Abstract
We use Monte Carlo methods to simulate impacts of ecliptic comets
on the synchronously rotating satellites of giant planets. We reconfirm
the long-standing prediction that the cratering rate should be much
higher on the leading hemispheres than on the trailing hemisphere;
indeed we find that previously published analytical formulations
modestly underestimate the degree of apex-antapex asymmetry to be
expected. We then compare our results to new mapping of impact craters
on Ganymede, Callisto, and Triton. Ganymede reveals a pronounced
apex-antapex asymmetry that is nonetheless much less than predicted.
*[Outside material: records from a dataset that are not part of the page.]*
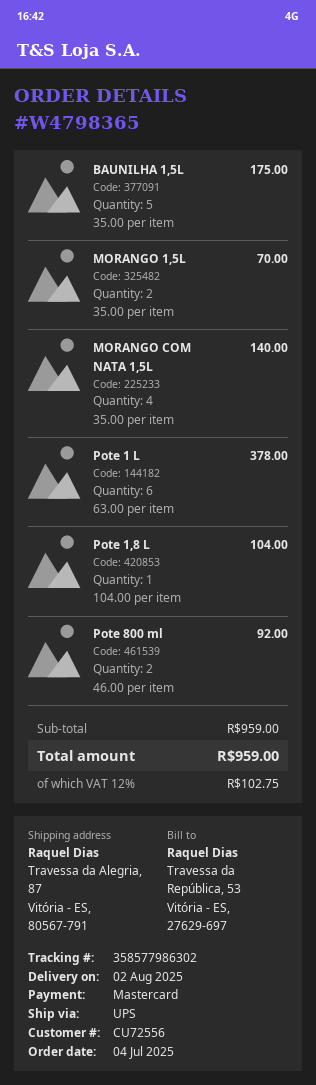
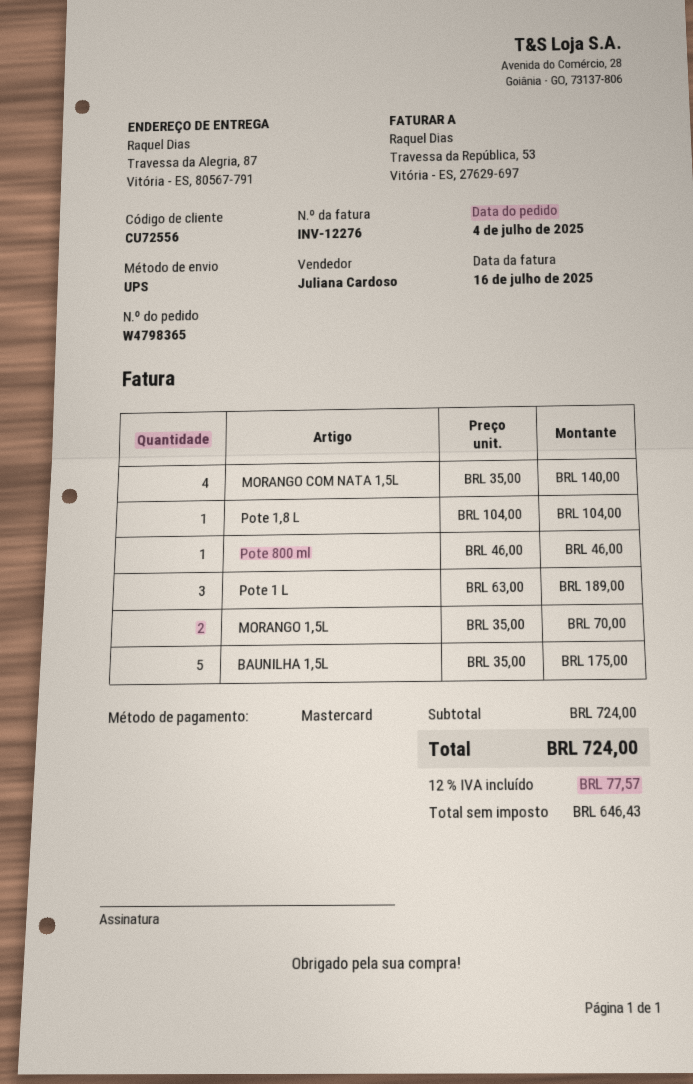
Pote 1 L: 6 x 63.00 = 378.00 -> 3 x 63.00 = 189.00
Pote 800 ml: 2 x 46.00 = 92.00 -> 1 x 46.00 = 46.00
subtotal: 959.00 -> 724.00
tax: 12% = 102.75 -> 12% = 77.57
total: 959.00 -> 724.00

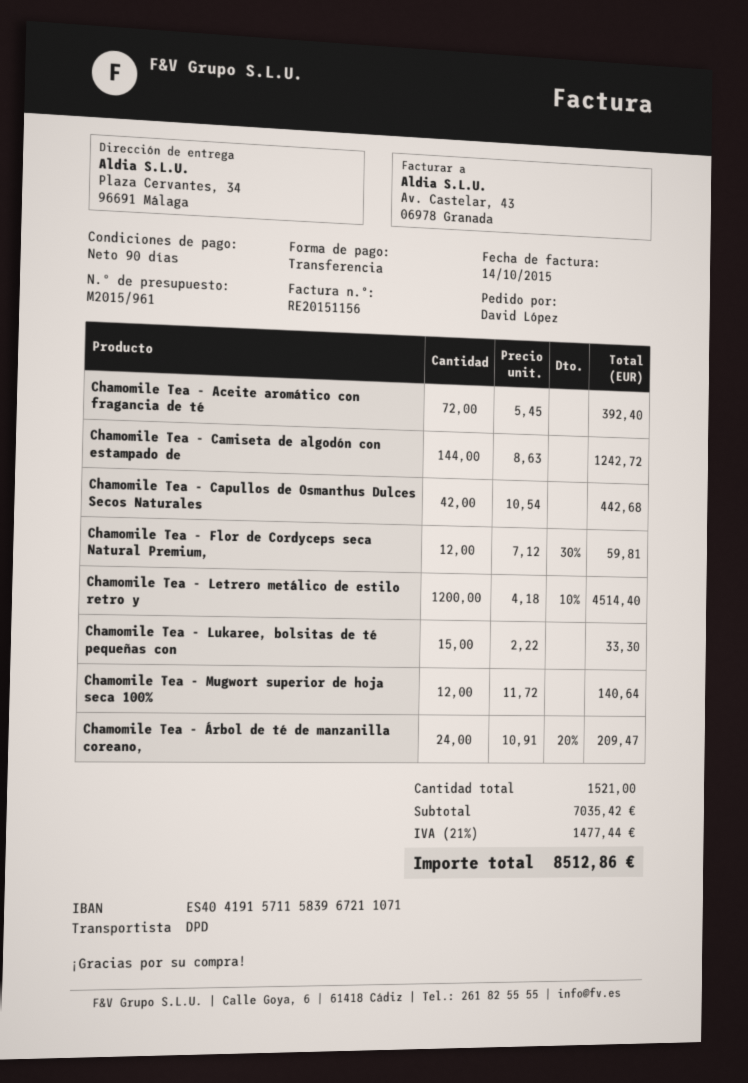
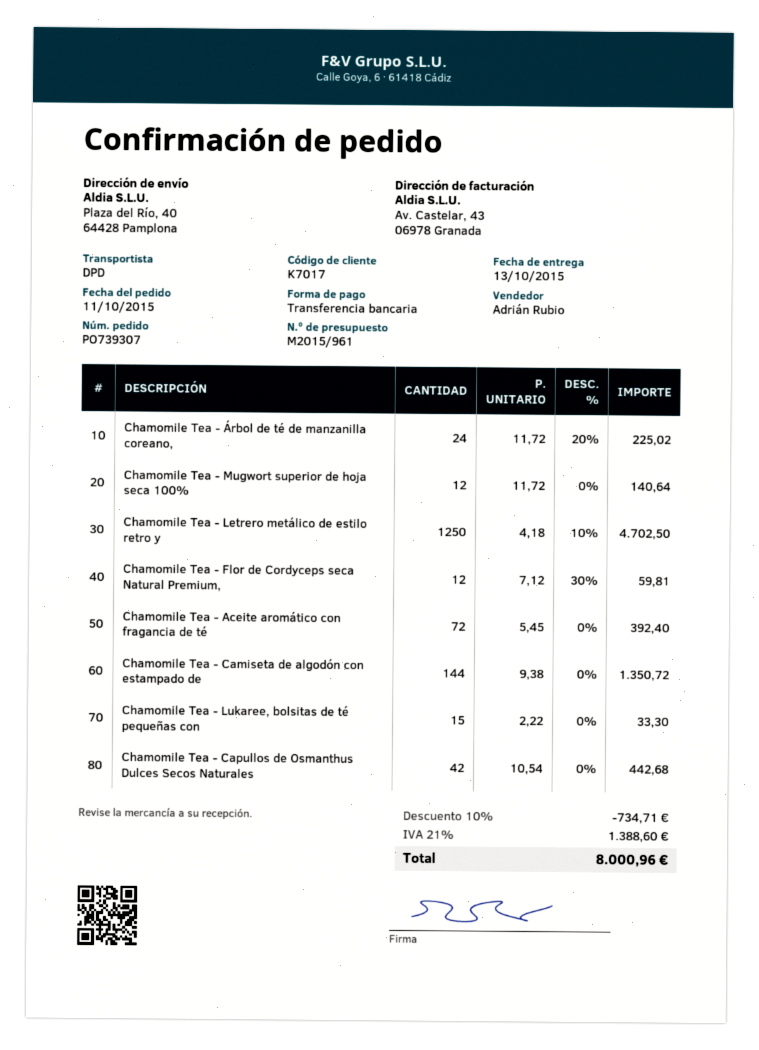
ship to: Plaza Cervantes, 34, 96691 Málaga -> Plaza del Río, 40, 64428 Pamplona
Chamomile Tea - Camiseta de algodón con estampado de: 144 x 8.63 = 1242.72 -> 144 x 9.38 = 1350.72
Chamomile Tea - Letrero metálico de estilo retro y: 1200 x 4.18 - 10% = 4514.40 -> 1250 x 4.18 - 10% = 4702.50
Chamomile Tea - Árbol de té de manzanilla coreano,: 24 x 10.91 - 20% = 209.47 -> 24 x 11.72 - 20% = 225.02
discount: none -> 10% = 734.71
tax: 21% = 1477.44 -> 21% = 1388.60
total: 8512.86 -> 8000.96

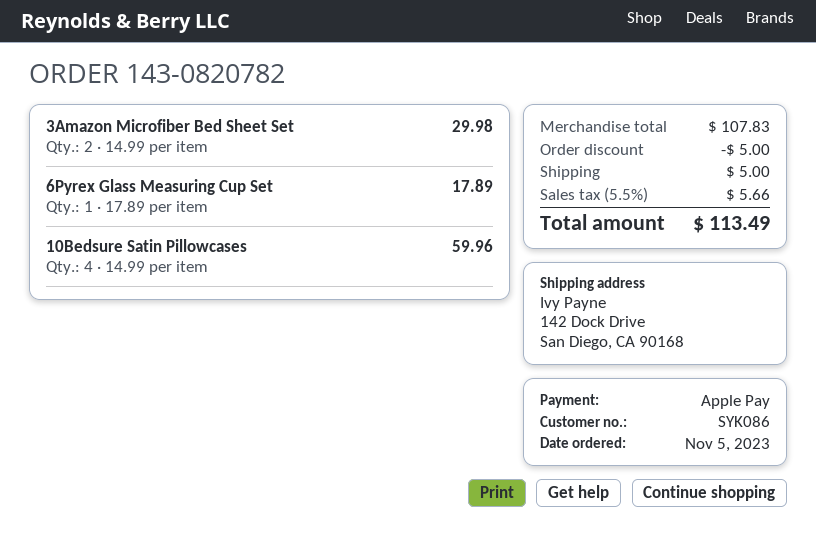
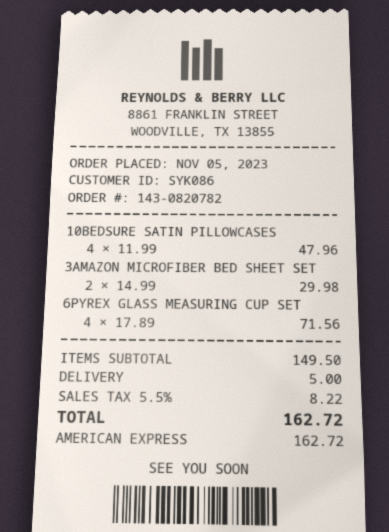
payment method: Apple Pay -> American Express
6Pyrex Glass Measuring Cup Set: 1 x 17.89 = 17.89 -> 4 x 17.89 = 71.56
10Bedsure Satin Pillowcases: 4 x 14.99 = 59.96 -> 4 x 11.99 = 47.96
subtotal: 107.83 -> 149.50
discount: 5.00 -> none
tax: 5.5% = 5.66 -> 5.5% = 8.22
total: 113.49 -> 162.72

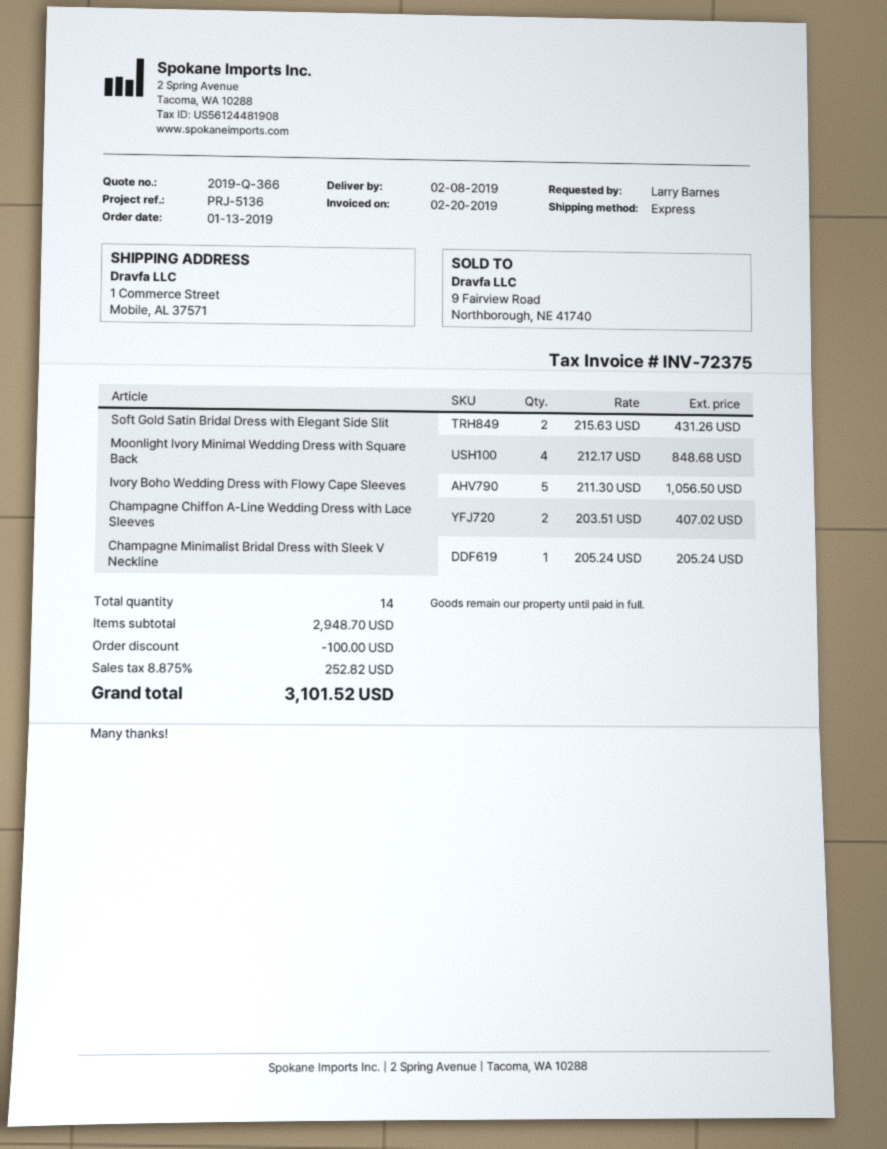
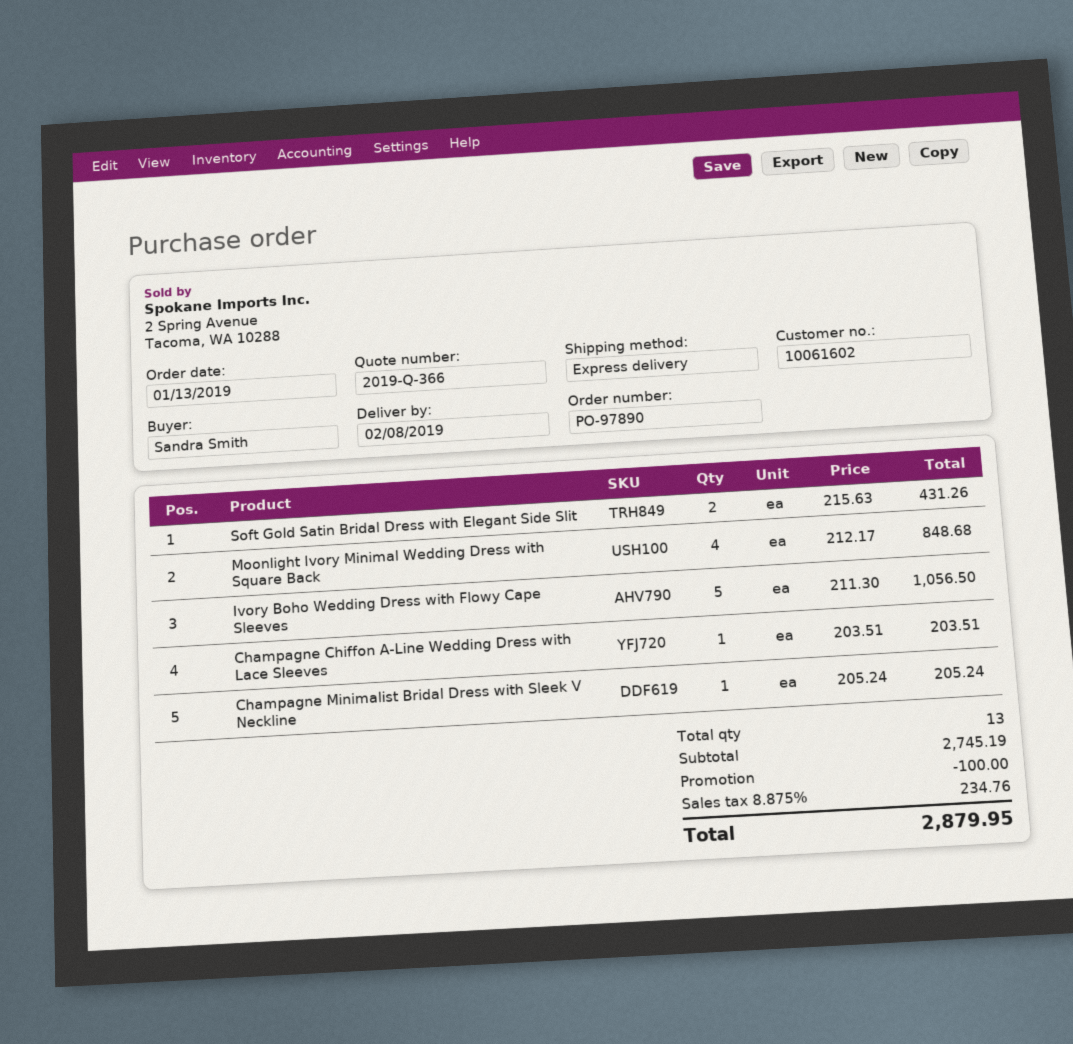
ordered by: Larry Barnes -> Sandra Smith
Champagne Chiffon A-Line Wedding Dress with Lace Sleeves: 2 x 203.51 = 407.02 -> 1 x 203.51 = 203.51
total quantity: 14 -> 13
subtotal: 2948.70 -> 2745.19
tax: 8.875% = 252.82 -> 8.875% = 234.76
total: 3101.52 -> 2879.95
All of Triton's confirmed impact craters are clustered toward the
apex of motion, far exceeding the predicted asymmetry. No asymmetry
is observed on Callisto. In each case at least one of our basic assumptions
must be wrong. Likely candidates include the following: (i) the surfaces
of all but the most sparsely cratered satellites are saturated or
nearly saturated with impact craters; (ii) these satellites have
rotated nonsynchronously over geological time; (iii) most of the
craters are made not by heliocentric (Sun-orbiting) comets and asteroids
but rather by planetocentric (planet-orbiting) debris of indeterminate
origin; or (iv) pathological endogenic resurfacing has created illusions
of structure. Callisto's surface is readily classified as nearly
saturated. Ganymede's bright terrains, although less heavily cratered
than those of Callisto, can also be explained by crater densities
approaching saturation on a world where endogenic processes were
active. The leading alternative is nonsynchronous rotation, an explanation
supported by the distribution of catenae (crater chains produced
by impact of tidally disrupted comets). Triton's craters can be explained
by planetocentric debris or by capricious resurfacing, but both hypotheses
are inherently improbable. (C) 2001 Academic Press.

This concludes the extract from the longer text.